## What is being asked:
Within the entries below, the lines from the one with "text: Usuario Principal" through the one with "margin-top: 35px ->" are to be set down exactly, both ends kept.

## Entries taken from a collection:

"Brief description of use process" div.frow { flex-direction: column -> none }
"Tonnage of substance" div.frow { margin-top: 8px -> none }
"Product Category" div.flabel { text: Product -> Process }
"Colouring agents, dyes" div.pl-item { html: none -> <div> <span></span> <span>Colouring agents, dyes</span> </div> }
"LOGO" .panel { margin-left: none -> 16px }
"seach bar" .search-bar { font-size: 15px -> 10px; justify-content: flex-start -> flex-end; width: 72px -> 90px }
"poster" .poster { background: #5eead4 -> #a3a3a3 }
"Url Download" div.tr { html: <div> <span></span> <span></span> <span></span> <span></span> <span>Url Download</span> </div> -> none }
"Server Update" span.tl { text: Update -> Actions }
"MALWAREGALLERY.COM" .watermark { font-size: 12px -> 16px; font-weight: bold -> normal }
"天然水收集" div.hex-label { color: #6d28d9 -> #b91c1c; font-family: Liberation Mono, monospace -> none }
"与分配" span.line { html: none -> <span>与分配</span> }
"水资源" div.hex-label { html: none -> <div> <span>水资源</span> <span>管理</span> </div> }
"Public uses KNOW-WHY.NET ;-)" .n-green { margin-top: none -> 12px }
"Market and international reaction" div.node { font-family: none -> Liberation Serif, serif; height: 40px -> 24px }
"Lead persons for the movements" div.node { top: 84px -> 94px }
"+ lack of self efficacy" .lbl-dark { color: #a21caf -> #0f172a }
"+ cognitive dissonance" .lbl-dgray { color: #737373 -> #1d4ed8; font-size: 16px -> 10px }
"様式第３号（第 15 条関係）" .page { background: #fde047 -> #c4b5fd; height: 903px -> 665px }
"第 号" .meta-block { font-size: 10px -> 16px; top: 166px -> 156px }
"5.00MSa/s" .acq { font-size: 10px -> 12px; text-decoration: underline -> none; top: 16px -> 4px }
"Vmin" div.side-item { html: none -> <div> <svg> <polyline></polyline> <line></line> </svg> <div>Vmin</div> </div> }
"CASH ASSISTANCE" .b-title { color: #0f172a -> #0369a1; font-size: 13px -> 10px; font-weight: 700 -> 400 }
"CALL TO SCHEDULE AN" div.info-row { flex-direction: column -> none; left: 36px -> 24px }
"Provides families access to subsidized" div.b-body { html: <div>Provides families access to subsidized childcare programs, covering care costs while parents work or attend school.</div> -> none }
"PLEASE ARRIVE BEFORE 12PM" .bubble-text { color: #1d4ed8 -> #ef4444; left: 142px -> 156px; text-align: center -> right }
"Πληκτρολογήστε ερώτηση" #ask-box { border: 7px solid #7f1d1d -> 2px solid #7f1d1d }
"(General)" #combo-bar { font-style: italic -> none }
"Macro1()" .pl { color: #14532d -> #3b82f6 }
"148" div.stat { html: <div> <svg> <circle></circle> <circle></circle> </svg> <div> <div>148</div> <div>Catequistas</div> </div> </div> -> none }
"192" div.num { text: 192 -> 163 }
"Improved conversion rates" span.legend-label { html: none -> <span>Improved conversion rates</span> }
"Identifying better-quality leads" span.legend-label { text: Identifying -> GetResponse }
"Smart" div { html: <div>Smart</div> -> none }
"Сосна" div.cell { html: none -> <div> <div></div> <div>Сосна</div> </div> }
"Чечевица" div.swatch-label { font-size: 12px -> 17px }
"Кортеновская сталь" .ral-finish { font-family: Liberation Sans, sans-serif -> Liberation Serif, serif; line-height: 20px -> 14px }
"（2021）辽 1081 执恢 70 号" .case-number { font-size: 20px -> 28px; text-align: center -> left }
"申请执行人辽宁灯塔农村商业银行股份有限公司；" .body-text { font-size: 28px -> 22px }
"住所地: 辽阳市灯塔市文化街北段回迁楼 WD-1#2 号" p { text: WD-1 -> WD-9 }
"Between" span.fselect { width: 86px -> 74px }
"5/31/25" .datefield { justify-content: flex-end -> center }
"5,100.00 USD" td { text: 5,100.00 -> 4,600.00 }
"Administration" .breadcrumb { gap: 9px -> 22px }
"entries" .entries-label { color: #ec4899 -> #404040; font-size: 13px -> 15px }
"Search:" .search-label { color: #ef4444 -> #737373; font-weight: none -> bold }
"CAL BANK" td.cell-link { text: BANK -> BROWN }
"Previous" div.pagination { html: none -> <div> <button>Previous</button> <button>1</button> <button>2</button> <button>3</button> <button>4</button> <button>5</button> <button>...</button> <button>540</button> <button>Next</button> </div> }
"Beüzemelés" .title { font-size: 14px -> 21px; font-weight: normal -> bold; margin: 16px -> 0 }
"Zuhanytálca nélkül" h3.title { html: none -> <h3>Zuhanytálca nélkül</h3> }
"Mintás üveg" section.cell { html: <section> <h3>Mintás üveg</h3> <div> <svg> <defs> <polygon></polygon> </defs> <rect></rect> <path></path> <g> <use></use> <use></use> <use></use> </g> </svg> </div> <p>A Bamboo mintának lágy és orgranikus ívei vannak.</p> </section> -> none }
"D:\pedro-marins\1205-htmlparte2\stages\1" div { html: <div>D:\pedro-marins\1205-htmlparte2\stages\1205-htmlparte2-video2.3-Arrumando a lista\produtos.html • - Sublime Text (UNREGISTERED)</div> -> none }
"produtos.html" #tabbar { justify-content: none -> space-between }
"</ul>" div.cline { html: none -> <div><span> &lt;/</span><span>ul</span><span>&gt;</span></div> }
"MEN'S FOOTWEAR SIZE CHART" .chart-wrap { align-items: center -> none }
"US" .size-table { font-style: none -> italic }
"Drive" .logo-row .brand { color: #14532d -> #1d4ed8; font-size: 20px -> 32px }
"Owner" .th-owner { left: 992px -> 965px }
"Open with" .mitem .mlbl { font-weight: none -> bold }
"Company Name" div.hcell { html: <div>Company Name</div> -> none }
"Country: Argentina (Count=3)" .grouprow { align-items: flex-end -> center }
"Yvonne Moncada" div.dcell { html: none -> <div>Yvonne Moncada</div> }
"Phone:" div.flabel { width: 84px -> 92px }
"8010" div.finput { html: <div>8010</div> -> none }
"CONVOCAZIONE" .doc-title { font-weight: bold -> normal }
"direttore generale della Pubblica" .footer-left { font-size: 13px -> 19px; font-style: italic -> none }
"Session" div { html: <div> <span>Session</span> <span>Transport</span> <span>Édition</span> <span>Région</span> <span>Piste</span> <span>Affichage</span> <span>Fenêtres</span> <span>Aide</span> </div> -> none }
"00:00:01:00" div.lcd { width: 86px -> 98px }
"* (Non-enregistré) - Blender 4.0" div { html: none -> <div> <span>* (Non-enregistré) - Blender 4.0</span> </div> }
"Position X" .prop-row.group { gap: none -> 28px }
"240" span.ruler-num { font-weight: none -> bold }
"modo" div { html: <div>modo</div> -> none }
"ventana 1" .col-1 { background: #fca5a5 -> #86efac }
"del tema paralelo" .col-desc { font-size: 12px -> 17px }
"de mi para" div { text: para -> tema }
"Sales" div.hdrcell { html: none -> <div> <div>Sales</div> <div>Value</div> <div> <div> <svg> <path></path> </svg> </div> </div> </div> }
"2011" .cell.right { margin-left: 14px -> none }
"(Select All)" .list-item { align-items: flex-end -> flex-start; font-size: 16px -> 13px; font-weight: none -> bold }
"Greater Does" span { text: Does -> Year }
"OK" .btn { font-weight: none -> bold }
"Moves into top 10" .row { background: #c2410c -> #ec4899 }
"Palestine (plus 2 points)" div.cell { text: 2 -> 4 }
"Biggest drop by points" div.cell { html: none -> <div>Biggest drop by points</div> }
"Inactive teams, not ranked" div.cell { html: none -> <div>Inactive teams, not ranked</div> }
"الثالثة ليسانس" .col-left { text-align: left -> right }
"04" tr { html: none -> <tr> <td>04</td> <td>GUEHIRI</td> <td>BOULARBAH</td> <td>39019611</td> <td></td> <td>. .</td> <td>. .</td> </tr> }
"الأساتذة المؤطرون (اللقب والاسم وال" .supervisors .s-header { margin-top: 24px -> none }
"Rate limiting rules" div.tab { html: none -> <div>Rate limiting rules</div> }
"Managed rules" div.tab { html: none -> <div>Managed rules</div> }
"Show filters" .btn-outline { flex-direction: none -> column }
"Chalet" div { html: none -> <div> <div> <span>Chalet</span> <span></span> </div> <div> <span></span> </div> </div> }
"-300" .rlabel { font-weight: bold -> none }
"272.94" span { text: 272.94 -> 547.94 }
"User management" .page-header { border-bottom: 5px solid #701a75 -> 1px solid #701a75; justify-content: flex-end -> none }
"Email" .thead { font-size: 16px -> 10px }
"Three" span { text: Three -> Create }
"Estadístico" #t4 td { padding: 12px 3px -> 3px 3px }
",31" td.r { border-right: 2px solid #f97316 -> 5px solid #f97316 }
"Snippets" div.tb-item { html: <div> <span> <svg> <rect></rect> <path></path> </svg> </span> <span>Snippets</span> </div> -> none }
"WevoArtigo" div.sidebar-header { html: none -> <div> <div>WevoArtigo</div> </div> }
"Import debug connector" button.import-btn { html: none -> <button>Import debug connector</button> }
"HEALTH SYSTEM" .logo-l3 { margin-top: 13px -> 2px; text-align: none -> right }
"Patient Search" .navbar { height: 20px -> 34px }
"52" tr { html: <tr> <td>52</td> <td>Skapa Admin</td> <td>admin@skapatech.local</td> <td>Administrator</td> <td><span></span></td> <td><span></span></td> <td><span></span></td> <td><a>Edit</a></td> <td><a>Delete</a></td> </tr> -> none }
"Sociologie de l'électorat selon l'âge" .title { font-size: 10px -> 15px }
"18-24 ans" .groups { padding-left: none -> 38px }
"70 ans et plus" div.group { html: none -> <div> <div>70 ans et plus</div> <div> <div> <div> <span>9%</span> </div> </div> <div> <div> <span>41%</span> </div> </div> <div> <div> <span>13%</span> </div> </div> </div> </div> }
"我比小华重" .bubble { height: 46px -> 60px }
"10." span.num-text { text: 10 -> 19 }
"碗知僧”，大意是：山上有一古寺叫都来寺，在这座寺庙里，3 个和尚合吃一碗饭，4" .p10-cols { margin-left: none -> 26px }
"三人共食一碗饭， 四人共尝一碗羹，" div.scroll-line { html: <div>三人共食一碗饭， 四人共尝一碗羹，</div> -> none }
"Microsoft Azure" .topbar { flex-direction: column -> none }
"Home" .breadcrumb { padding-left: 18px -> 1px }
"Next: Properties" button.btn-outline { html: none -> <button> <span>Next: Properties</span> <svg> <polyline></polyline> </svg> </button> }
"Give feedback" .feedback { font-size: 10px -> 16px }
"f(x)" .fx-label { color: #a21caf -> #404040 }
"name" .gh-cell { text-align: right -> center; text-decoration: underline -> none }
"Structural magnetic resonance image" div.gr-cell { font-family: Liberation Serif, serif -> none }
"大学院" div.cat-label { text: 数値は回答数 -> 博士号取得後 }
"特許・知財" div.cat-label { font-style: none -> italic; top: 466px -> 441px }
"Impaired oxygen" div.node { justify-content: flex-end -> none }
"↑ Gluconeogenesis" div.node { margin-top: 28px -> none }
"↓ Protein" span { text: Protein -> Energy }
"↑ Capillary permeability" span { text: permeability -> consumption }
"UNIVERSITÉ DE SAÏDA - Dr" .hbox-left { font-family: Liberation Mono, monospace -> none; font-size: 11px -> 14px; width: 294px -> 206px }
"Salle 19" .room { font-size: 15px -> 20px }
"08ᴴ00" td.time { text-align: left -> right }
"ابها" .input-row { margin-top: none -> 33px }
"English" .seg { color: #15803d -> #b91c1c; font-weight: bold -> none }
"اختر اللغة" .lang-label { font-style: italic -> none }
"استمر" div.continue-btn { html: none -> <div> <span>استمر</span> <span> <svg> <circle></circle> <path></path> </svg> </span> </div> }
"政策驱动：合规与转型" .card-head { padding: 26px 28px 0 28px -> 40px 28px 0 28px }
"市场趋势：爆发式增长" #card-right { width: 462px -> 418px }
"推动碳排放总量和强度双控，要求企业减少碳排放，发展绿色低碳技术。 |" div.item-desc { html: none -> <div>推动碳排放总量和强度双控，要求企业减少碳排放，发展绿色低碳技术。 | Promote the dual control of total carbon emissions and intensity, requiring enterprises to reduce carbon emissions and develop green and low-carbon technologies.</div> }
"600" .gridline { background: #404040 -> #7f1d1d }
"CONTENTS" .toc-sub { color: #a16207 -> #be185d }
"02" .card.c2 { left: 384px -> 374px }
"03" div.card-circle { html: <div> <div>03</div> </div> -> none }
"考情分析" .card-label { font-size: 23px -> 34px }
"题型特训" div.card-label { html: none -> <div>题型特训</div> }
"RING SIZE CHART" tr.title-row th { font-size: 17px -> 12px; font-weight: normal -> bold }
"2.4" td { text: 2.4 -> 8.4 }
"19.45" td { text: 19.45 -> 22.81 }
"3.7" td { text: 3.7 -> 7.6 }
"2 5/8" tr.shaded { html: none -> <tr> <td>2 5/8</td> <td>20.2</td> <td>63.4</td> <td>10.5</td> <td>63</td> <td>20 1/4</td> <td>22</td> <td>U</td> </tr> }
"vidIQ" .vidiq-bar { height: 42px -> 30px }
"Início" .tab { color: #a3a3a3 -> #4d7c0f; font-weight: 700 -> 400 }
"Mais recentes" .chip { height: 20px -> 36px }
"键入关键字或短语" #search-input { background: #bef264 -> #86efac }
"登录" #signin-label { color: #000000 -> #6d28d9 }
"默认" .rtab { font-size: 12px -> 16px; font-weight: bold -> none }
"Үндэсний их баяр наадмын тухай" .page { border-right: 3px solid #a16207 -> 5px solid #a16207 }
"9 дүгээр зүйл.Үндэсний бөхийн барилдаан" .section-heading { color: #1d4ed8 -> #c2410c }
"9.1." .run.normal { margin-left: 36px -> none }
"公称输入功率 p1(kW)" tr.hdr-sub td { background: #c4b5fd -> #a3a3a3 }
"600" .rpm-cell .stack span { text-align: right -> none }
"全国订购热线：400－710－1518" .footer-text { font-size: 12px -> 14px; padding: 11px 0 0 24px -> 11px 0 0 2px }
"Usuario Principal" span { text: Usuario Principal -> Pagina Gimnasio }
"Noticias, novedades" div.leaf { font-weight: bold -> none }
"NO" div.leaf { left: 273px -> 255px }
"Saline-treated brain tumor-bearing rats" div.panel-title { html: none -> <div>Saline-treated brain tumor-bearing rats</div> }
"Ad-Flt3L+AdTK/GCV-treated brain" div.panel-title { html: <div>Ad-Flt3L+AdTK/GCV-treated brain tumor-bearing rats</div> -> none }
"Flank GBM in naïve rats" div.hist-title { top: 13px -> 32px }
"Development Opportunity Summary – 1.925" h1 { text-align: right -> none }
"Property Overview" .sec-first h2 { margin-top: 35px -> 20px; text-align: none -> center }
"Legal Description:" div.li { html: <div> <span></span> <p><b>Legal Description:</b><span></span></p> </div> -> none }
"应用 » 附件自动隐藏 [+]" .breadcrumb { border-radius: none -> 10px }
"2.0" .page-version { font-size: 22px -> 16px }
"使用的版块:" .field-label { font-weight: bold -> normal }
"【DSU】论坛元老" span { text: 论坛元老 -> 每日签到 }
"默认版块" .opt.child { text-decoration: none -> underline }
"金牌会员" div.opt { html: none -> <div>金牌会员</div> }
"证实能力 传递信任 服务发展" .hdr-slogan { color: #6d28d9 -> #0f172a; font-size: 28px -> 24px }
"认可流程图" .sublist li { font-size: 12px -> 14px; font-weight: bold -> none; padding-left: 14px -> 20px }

## Output of the task:
"Usuario Principal" span { text: Usuario Principal -> Pagina Gimnasio }
"Noticias, novedades" div.leaf { font-weight: bold -> none }
"NO" div.leaf { left: 273px -> 255px }
"Saline-treated brain tumor-bearing rats" div.panel-title { html: none -> <div>Saline-treated brain tumor-bearing rats</div> }
"Ad-Flt3L+AdTK/GCV-treated brain" div.panel-title { html: <div>Ad-Flt3L+AdTK/GCV-treated brain tumor-bearing rats</div> -> none }
"Flank GBM in naïve rats" div.hist-title { top: 13px -> 32px }
"Development Opportunity Summary – 1.925" h1 { text-align: right -> none }
"Property Overview" .sec-first h2 { margin-top: 35px -> 20px; text-align: none -> center }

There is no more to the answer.